Le taux d’épargne brute : un ratio stratégique
Le taux d’épargne brute est particulièrement observé par les banques et les chambres régionales des comptes.
Il se calcule en divisant l’épargne brute par les recettes réelles de fonctionnement.
Les seuils généralement admis sont :
- moins de 8 % : situation d’alerte ;
- entre 8 % et 10 % : vigilance ;
- plus de 10 % : situation confortable.
Un bon taux d’épargne brute améliore directement la capacité d’emprunt de la collectivité.
L’épargne nette : la capacité réelle à investir
L’épargne nette correspond à l’épargne brute après remboursement du capital de la dette.
Calcul : Épargne brute – remboursement du capital = épargne nette
Par exemple, si une commune dispose d’une épargne brute de 200 000 € et rembourse 80 000 € de capital d’emprunt, son épargne nette est de 120 000 €.
Cet indicateur permet de mesurer ce qu’il reste réellement à la collectivité pour financer de nouveaux projets après avoir remboursé ses emprunts.
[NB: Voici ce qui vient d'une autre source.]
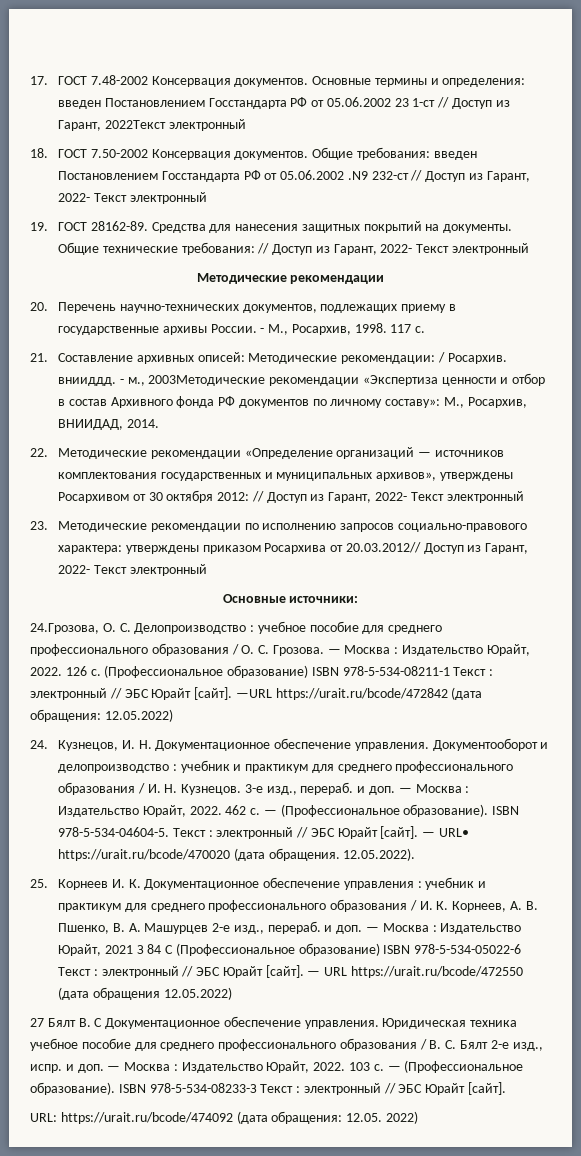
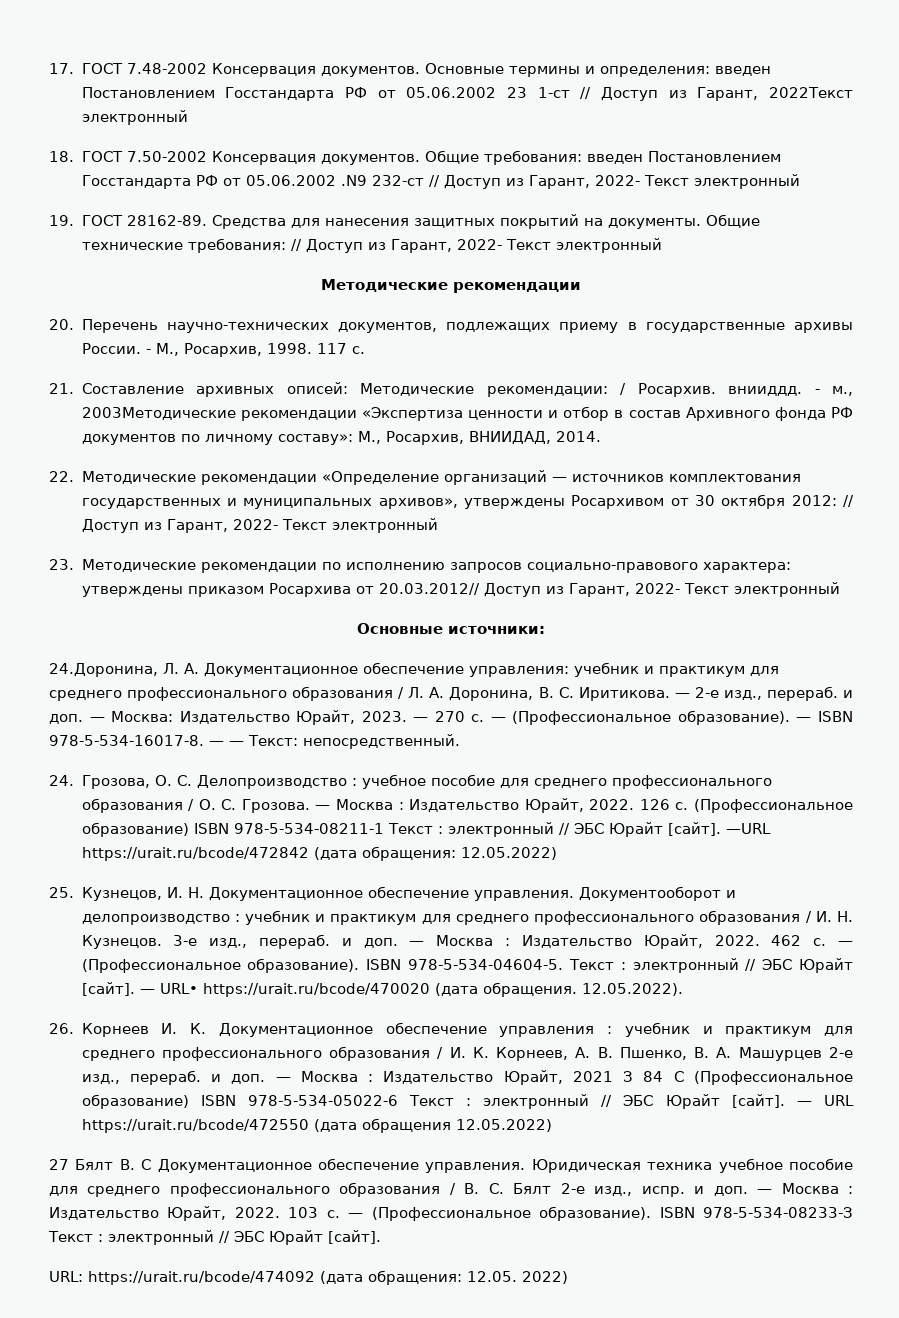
- 24.Грозова, О. С. Делопроизводство : учебное пособие для среднего профессионального образования / О. С. Грозова.
+ 24.Доронина, Л. А. Документационное обеспечение управления: учебник и практикум для среднего профессионального образования / Л. А. Доронина, В. С. Иритикова. — 2-е изд., перераб. и доп. — Москва: Издательство Юрайт, 2023. — 270 с. — (Профессиональное образование). — ISBN 978-5-534-16017-8. — — Текст: непосредственный.
+ 24. Грозова, О. С. Делопроизводство : учебное пособие для среднего профессионального образования / О. С. Грозова.
- 24. Кузнецов, И. Н. Документационное обеспечение управления.
+ 25. Кузнецов, И. Н. Документационное обеспечение управления.
- 25. Корнеев И. К. Документационное обеспечение управления : учебник и практикум для среднего профессионального образования / И. К. Корнеев, А. В. Пшенко, В. А. Машурцев 2-е изд., перераб. и доп.
+ 26. Корнеев И. К. Документационное обеспечение управления : учебник и практикум для среднего профессионального образования / И. К. Корнеев, А. В. Пшенко, В. А. Машурцев 2-е изд., перераб. и доп.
Une épargne nette positive offre davantage de marges de manœuvre pour investir sans recourir à un nouvel endettement.
Dette et capacité de désendettement : les indicateurs à surveiller
Pour analyser efficacement les finances d’une commune, plusieurs données doivent être suivies :
- le niveau d’endettement ;
- la trésorerie disponible ;
- le résultat annuel ;
- l’évolution des recettes et dépenses ;
- la capacité de désendettement.
La capacité de désendettement
Cet indicateur mesure le nombre d’années nécessaires pour rembourser la dette grâce à l’épargne brute.
Les seuils de vigilance présentés durant le webinaire :
- moins de 10 ans : situation saine ;
- entre 10 et 12 ans : vigilance ;
- plus de 12 ans : situation préoccupante.
“La situation reste saine lorsque la capacité de désendettement demeure inférieure à 10 ans.”
L’effet ciseau : un signal d’alerte financier
L’effet ciseau apparaît lorsque les dépenses augmentent plus vite que les recettes.
Progressivement :
- les marges de manœuvre diminuent ;
- la capacité d’investissement baisse ;
- l’équilibre budgétaire devient plus fragile.
Suivre les indicateurs financiers sur plusieurs années permet d’anticiper ce risque avant qu’il ne devienne problématique.
Prospective financière : piloter son mandat sur plusieurs années
Au-delà des chiffres, le webinaire a mis en avant l’importance de la prospective financière pour les élus locaux.
Cette démarche permet de :
- comparer plusieurs scénarios ;
- prioriser les investissements ;
- mesurer les impacts financiers futurs ;
- construire une vision pluriannuelle cohérente.
Des outils pour mieux suivre les finances de sa commune

Durant ce webinaire, les intervenants ont partagé des exemples concrets, des seuils de vigilance et des conseils pratiques pour aider les élus à mieux interpréter les données financières de leur commune et anticiper leurs décisions budgétaires.
“Anticiper, prioriser et piloter ses projets nécessite une vision claire de l’évolution du budget, de la trésorerie et de la capacité d’autofinancement de la commune.” Éric Decluy
Vous souhaitez approfondir ces notions et découvrir les conseils des intervenants ?
Retrouvez la rediffusion complète du webinaire : “Lire les chiffres de votre commune : budget, épargne, dette…”
FAQ
Les principaux indicateurs à surveiller sont l’épargne brute, le taux d’épargne brute, la capacité de désendettement, la trésorerie et l’évolution des dépenses de fonctionnement.
L’épargne brute mesure la capacité d’autofinancement d’une collectivité. Plus elle est élevée, plus la commune peut investir sereinement dans ses projets.
L’effet ciseau correspond à une augmentation des dépenses plus rapide que celle des recettes. Cette situation réduit progressivement les marges de manœuvre financières.
La prospective financière permet d’anticiper les impacts budgétaires futurs, de sécuriser les investissements et d’aider les élus à piloter leur mandat sur plusieurs années.